The Annoq Data Processing Suite is designed for efficient conversion and handling of AnnoQ PANTHER and ENHANCER function data files for use with Elasticsearch. It consists of a Bash script for managing the overall data processing workflow and a Python script for converting tab-separated values (TSV) files into a JSON format optimized for Elasticsearch.
Clone the repository and set up the required environment:
git clone [repository-url]
cd [repository-name]
install packages in requirement.txt
- Python 3.9.12 or higher.
- Elasticsearch tested with 8.5.*.
- HPC
This tool is designed for converting VCF files (in TSV format) with added PANTHER and ENHANCER functions into JSON format for efficient processing with Elasticsearch. It includes functionalities to process data in bulk, generate JSON files, and handle them in both local and HPC cluster environments.
- Converts VCF files to JSON.
- Adds unique IDs to each record (combining chromosome, position, reference, and alternate values).
- Supports execution in both local and cluster environments.
To run the script locally, use the following command:
bash scripts/run_jobs.sh --work_name [work_name] --base_dir [base_directory] --es_index [es_index] --local
For execution on a cluster with Slurm Workload Manager, use:
bash scripts/run_jobs.sh --work_name [work_name] --base_dir [base_directory] --es_index [es_index]
Replace [work_name], [base_directory], and [es_index] with your specific parameters.
--work_name - Name of the work or task. --base_dir - Base directory for input and output data. --es_index - Elasticsearch index name. --local - (Optional) Flag to run the script locally.
The main script run_jobs.sh handles the overall process flow:
- Validates input parameters and directories.
- Prepares and cleans output and slurm directories.
- Iterates over files in the input directory for processing.
- Generates and executes Slurm batch scripts for each file or runs them locally.
The batch template (db_batch.template) includes:
SLURM job configurations. Environment setup. Execution of the Python script for JSON conversion.
This tool show instructions how to use a set of bash and Python scripts designed for indexing documents into Elasticsearch. These tools allow you to create or recreate an Elasticsearch index with specific mappings and settings, and then bulk load JSON documents into the index from a specified directory.
- ./data/doc_type.pkl
- ./data/annoq_mapping.json
Before you begin, ensure you have the following installed on your system:
- Elasticsearch
- Python 3.10
- Ensure your Elasticsearch instance is running and accessible.
Bash Script: run_es_job.sh The bash script serves as the entry point for the indexing process. It validates the input arguments, initializes the Elasticsearch index with specified mappings and settings, and then proceeds to index documents from a given input directory.
bash run_es_job.sh --index_name <index_name> --mappings_file <mappings_file> --settings_file <settings_file> --input_dir <input_dir>
- --index_name: The name of the Elasticsearch index.
- --mappings_file: Path to the JSON file containing index mappings.
- --settings_file: Path to the JSON file containing index settings.
- --input_dir: Directory containing JSON documents to be indexed.
The reinit Python module is responsible for creating or recreating the Elasticsearch index based on the provided mappings and settings.

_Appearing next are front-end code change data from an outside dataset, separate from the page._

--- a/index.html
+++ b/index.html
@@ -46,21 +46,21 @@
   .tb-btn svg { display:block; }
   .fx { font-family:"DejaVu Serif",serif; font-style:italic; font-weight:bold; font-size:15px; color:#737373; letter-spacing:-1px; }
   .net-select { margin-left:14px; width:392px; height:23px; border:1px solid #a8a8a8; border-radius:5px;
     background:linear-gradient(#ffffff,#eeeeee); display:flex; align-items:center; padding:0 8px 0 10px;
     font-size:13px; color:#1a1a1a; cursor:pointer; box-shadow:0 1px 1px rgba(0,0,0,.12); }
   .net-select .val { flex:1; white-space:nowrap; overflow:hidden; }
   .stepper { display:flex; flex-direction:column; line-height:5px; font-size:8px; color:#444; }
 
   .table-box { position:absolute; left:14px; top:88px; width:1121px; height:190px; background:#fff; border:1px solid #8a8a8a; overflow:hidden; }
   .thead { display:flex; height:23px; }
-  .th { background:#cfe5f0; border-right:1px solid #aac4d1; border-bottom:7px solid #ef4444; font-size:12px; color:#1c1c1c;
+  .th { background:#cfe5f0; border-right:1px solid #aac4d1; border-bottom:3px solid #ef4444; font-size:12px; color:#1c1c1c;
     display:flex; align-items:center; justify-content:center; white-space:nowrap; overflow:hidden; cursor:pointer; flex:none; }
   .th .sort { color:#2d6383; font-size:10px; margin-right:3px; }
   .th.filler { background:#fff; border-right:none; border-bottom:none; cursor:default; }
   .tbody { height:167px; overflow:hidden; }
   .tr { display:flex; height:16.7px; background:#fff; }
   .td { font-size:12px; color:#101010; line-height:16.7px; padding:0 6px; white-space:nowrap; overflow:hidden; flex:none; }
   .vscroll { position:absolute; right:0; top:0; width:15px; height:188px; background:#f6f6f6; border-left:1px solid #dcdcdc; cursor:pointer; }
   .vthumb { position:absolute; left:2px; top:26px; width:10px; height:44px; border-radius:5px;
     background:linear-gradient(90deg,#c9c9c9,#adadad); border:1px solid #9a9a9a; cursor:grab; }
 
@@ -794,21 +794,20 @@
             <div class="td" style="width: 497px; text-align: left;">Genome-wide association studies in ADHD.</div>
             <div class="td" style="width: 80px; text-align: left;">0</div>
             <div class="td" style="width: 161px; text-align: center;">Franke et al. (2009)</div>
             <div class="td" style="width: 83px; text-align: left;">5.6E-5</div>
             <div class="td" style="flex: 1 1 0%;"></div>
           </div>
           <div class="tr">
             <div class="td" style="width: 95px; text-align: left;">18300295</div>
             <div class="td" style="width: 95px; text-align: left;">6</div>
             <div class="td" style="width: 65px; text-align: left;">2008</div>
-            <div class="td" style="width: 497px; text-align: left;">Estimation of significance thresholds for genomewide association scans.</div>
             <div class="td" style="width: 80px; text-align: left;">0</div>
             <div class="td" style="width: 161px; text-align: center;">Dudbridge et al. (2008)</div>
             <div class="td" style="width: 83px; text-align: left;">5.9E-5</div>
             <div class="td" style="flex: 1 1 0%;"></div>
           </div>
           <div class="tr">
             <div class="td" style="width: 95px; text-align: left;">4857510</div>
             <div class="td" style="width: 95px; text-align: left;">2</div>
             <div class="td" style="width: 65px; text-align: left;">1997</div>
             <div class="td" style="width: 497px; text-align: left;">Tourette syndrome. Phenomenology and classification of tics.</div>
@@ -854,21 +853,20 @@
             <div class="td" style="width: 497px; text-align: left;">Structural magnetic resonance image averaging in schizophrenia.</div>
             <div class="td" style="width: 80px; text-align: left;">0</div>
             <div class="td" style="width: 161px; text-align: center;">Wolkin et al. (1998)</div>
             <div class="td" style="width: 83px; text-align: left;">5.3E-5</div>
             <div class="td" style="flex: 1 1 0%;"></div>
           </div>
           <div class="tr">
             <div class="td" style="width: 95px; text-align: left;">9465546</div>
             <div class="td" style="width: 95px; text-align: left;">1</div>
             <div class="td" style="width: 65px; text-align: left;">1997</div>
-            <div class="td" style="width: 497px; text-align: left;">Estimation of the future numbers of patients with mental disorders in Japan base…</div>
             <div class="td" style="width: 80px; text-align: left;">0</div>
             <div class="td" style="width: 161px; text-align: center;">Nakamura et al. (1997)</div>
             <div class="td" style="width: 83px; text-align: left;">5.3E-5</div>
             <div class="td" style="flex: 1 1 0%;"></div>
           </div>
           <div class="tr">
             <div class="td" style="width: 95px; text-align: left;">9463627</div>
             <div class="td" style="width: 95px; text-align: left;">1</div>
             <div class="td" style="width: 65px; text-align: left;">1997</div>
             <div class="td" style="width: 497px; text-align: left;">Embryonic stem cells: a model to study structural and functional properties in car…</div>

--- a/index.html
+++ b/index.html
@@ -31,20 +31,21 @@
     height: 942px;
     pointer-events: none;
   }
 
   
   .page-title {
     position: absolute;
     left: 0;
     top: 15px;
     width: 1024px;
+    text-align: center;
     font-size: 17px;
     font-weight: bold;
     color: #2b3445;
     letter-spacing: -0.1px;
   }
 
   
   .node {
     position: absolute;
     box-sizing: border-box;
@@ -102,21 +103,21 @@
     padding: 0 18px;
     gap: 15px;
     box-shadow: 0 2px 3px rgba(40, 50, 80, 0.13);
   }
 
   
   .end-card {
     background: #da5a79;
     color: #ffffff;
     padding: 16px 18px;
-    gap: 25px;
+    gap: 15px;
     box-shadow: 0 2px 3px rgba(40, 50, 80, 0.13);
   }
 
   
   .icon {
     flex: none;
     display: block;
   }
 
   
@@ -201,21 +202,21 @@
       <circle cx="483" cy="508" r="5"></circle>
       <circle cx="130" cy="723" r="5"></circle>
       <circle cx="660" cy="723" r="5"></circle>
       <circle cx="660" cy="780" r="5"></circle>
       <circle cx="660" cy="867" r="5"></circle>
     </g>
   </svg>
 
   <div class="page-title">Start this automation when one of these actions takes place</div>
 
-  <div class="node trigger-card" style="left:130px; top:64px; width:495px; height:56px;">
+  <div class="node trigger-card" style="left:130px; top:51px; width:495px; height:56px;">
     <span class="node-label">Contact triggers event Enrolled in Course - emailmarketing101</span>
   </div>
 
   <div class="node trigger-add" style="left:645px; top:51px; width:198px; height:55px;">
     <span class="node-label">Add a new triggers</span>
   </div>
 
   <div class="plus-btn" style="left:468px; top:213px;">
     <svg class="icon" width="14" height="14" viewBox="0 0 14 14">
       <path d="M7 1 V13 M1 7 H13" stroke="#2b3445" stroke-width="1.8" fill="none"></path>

python -m src.reinit --index_name "your_index_name" --mappings_file "path/to/mappings.json" --settings_file "path/to/settings.json"
The index_es_json Python module indexes JSON documents into the specified Elasticsearch index. It supports bulk loading through different strategies, including parallel, streaming, and standard bulk load.
python3 -m src.index_es_json "/path/to/input_directory"
Prepare Index Mappings and Settings: Create JSON files containing your index mappings and settings. Index Initialization: Use the reinit script to create or recreate the index with the specified mappings and settings. Document Indexing: Use the index_es_json script to bulk load documents into the index from the specified directory.
Logging The index_es_json script logs its progress and any errors encountered during the indexing process. Check the logfile.log for details.
Make sure to run run_job.sh first Ensure Elasticsearch is running and accessible. Validate the JSON format of your mappings and settings files. Check the logfile.log for any errors or warnings that occurred during indexing.